### [EXERCISE DIRECTIONS]
Write out exactly, excluding pictures, the lines from the one containing "tax: 396.26 -> 415.03" through the end of the data, both included.

### [Before-and-after change data]
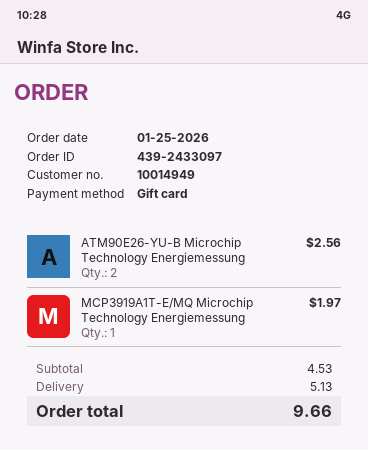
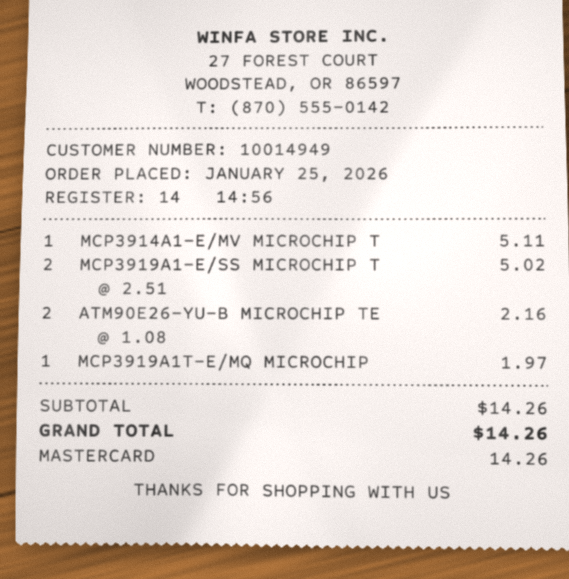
payment method: gift card -> Mastercard
ATM90E26-YU-B Microchip Technology Energiemessung: 2 for 2.56 -> 2 for 2.16
MCP3914A1-E/MV MICROCHIP T: none -> 1 for 5.11
MCP3919A1-E/SS MICROCHIP T: none -> 2 for 5.02
subtotal: 4.53 -> 14.26
shipping: 5.13 -> none
total: 9.66 -> 14.26

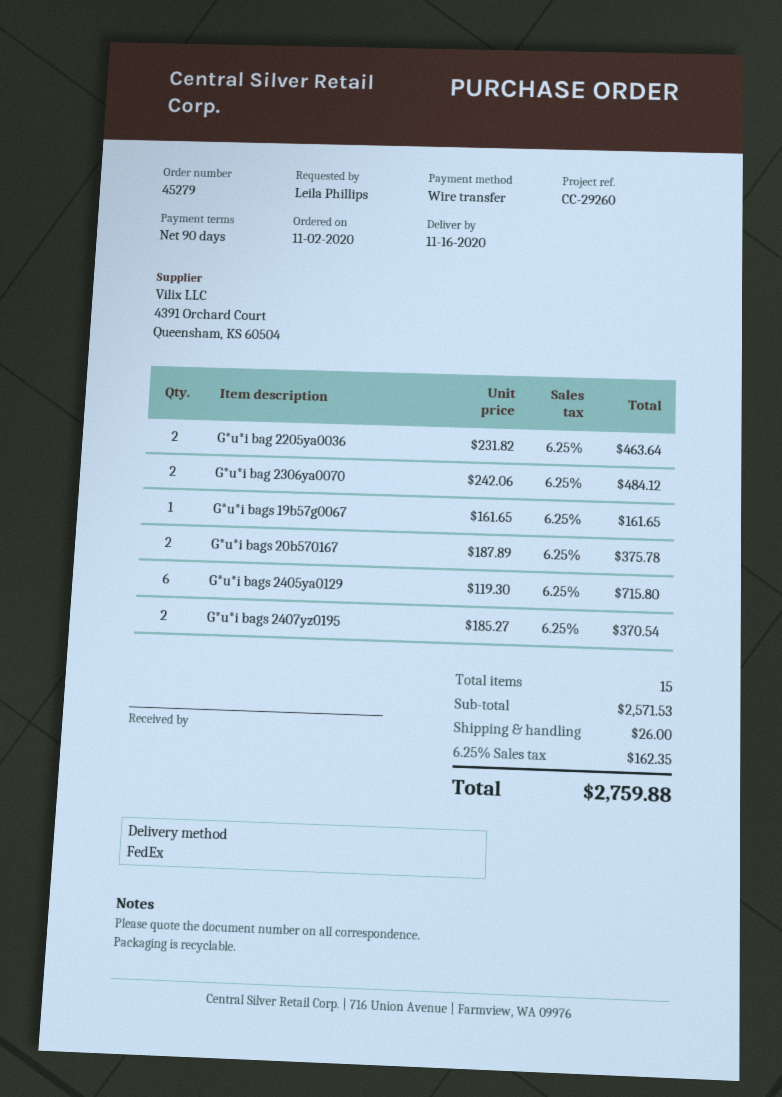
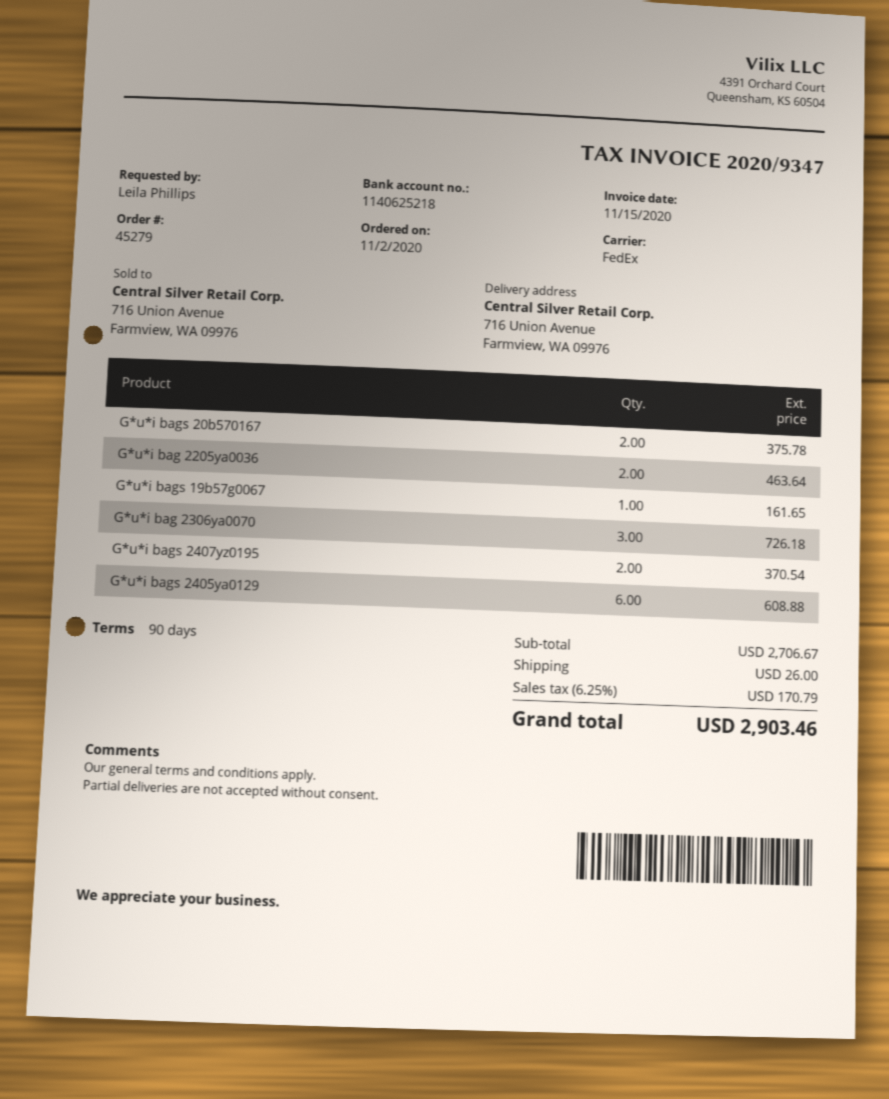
G*u*i bag 2306ya0070: 2 for 484.12 -> 3 for 726.18
G*u*i bags 2405ya0129: 6 for 715.80 -> 6 for 608.88
subtotal: 2571.53 -> 2706.67
tax: 6.25% = 162.35 -> 6.25% = 170.79
total: 2759.88 -> 2903.46

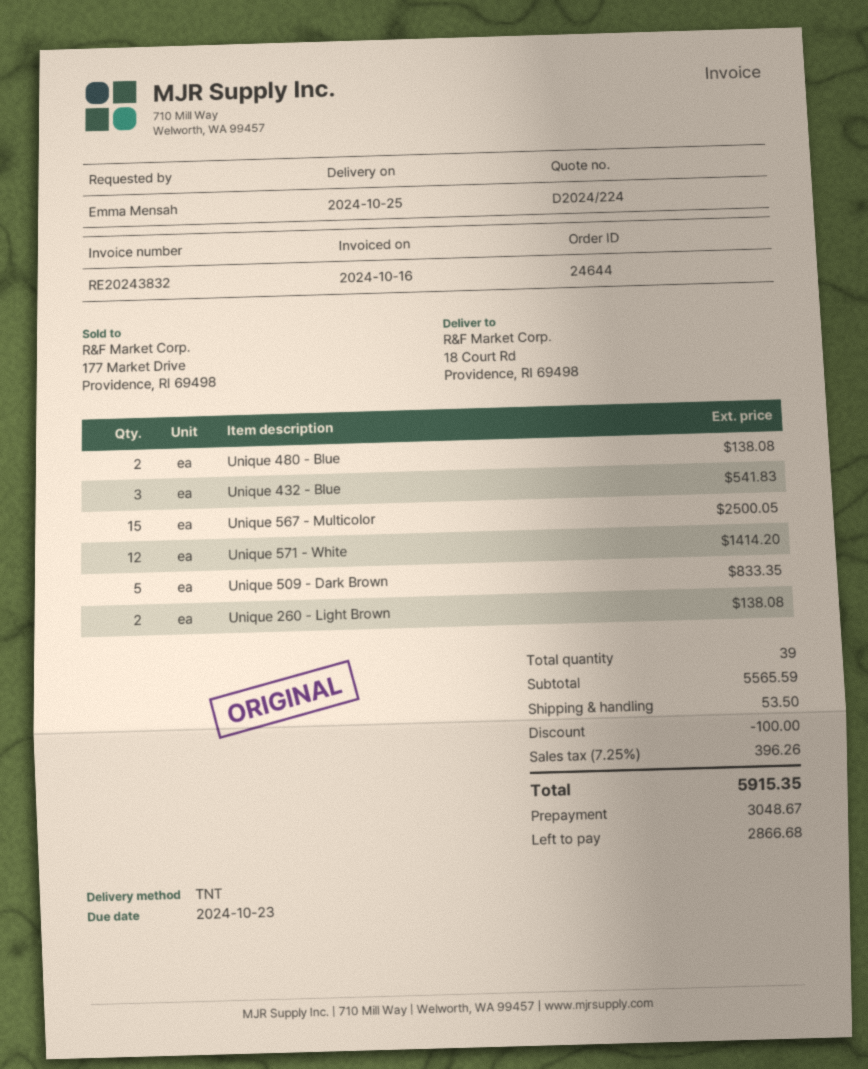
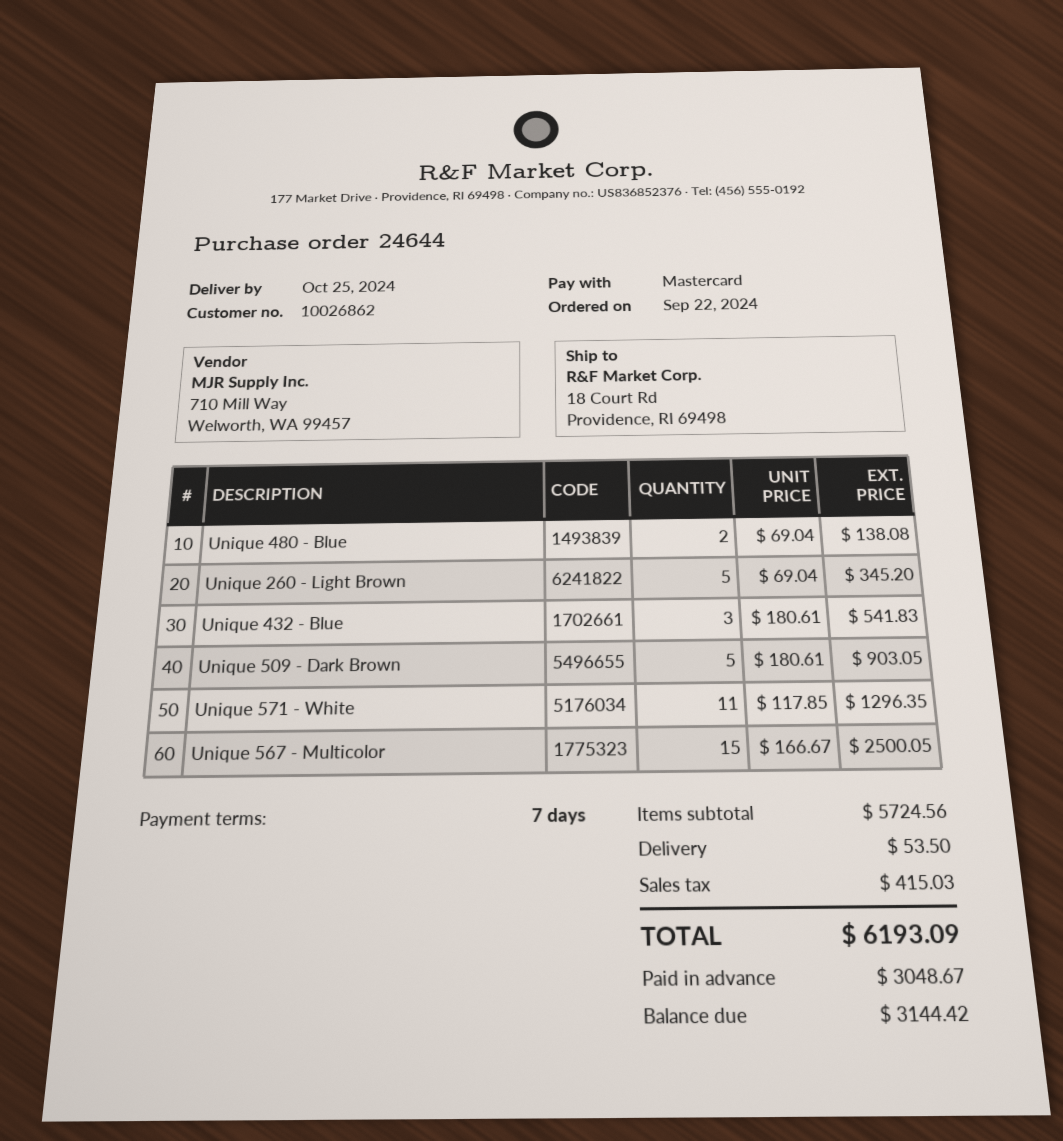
Unique 571 - White: 12 for 1414.20 -> 11 for 1296.35
Unique 509 - Dark Brown: 5 for 833.35 -> 5 for 903.05
Unique 260 - Light Brown: 2 for 138.08 -> 5 for 345.20
subtotal: 5565.59 -> 5724.56
discount: 100.00 -> none
tax: 396.26 -> 415.03
total: 5915.35 -> 6193.09
balance: 2866.68 -> 3144.42

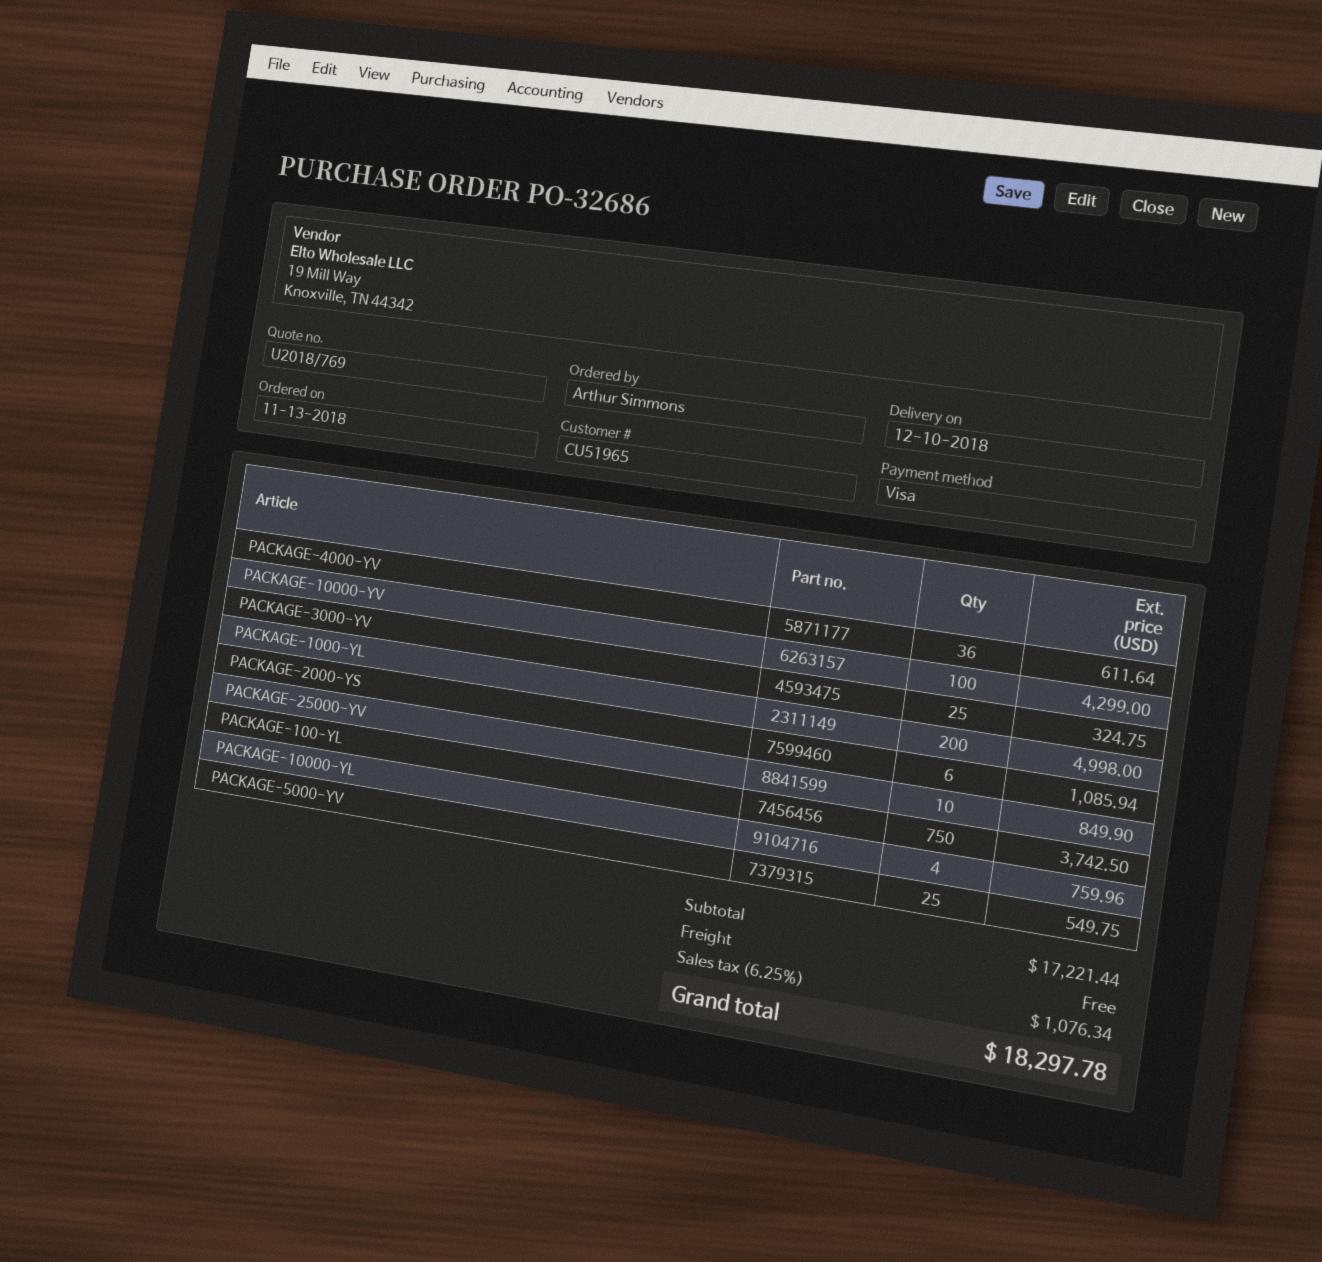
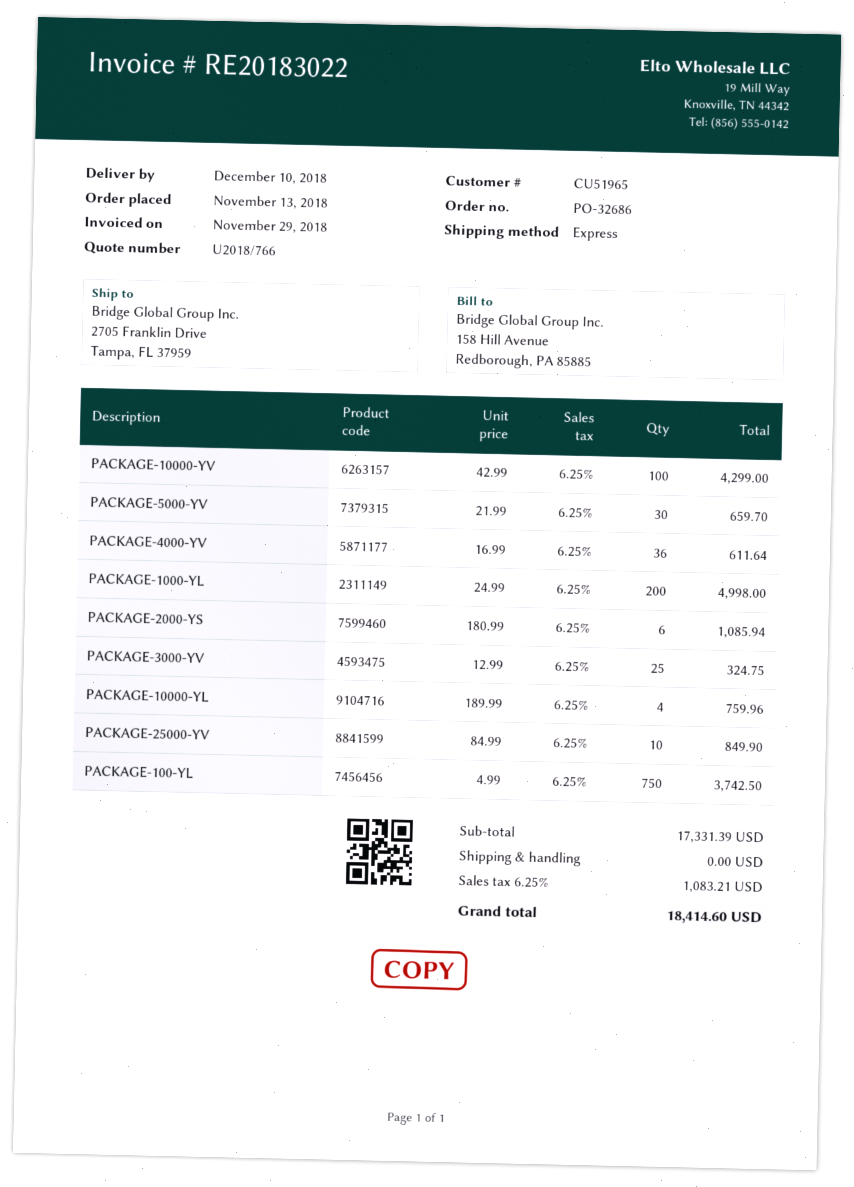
quote number: U2018/769 -> U2018/766
PACKAGE-5000-YV: 25 for 549.75 -> 30 for 659.70
subtotal: 17221.44 -> 17331.39
tax: 6.25% = 1076.34 -> 6.25% = 1083.21
total: 18297.78 -> 18414.60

### [TASK ANSWER]
tax: 396.26 -> 415.03
total: 5915.35 -> 6193.09
balance: 2866.68 -> 3144.42

quote number: U2018/769 -> U2018/766
PACKAGE-5000-YV: 25 for 549.75 -> 30 for 659.70
subtotal: 17221.44 -> 17331.39
tax: 6.25% = 1076.34 -> 6.25% = 1083.21
total: 18297.78 -> 18414.60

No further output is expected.